#### Work instruction:
What is needed is an exact copy of the line that contains "subtotal: 251.16 -> 232.17" and of all later lines to the end of the records below, with no other lines.

#### Exercise materials:
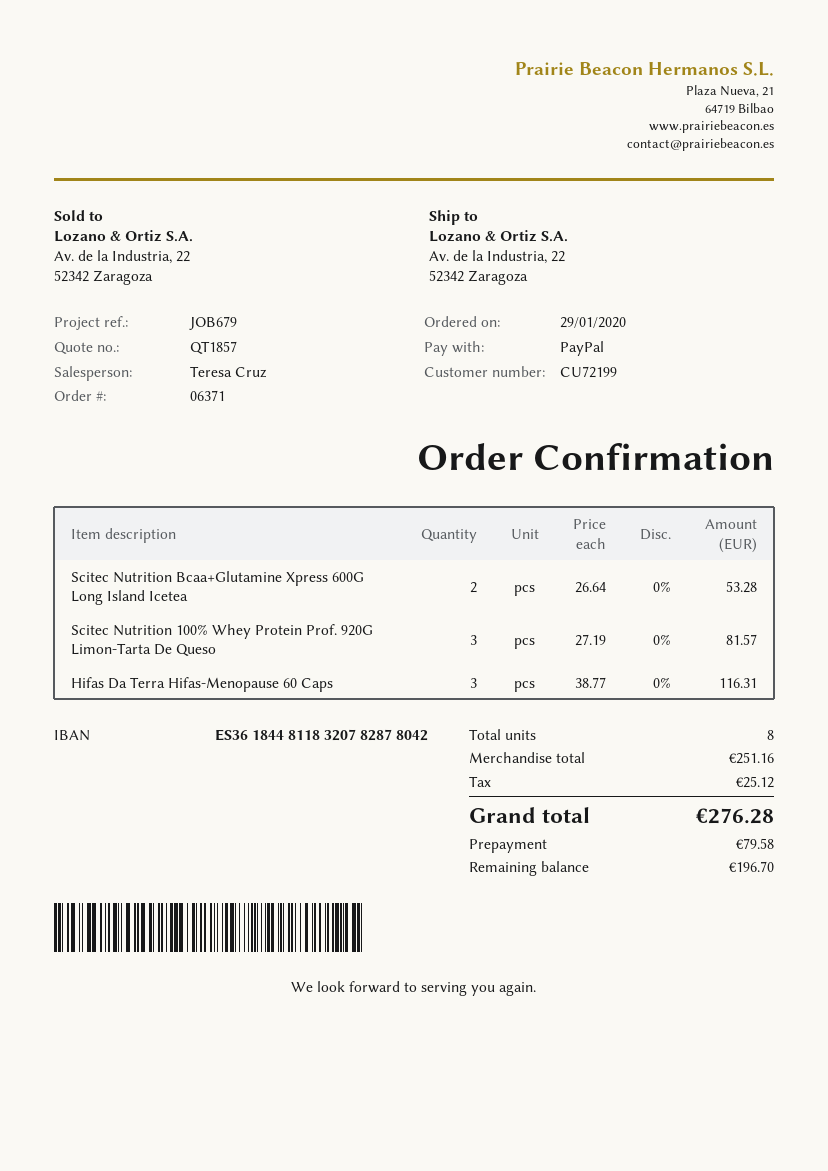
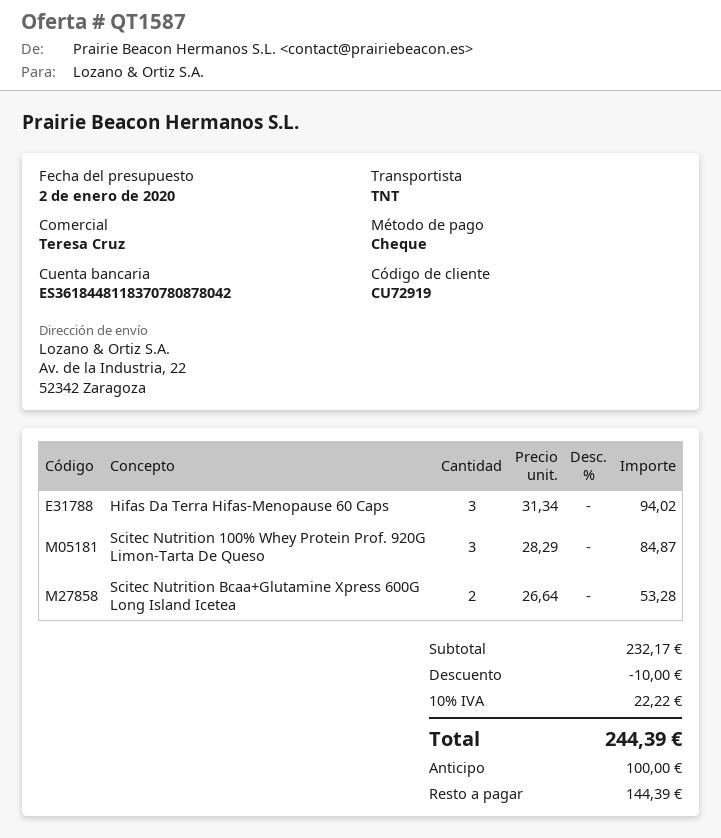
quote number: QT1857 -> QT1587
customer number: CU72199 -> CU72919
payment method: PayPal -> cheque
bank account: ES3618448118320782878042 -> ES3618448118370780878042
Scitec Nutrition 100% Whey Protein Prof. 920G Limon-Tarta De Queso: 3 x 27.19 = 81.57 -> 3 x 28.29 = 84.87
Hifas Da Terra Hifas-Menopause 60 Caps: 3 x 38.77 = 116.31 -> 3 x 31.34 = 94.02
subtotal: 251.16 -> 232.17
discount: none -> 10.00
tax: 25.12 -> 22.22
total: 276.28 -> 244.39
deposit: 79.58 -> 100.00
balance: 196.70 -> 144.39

#### Response to this task:
subtotal: 251.16 -> 232.17
discount: none -> 10.00
tax: 25.12 -> 22.22
total: 276.28 -> 244.39
deposit: 79.58 -> 100.00
balance: 196.70 -> 144.39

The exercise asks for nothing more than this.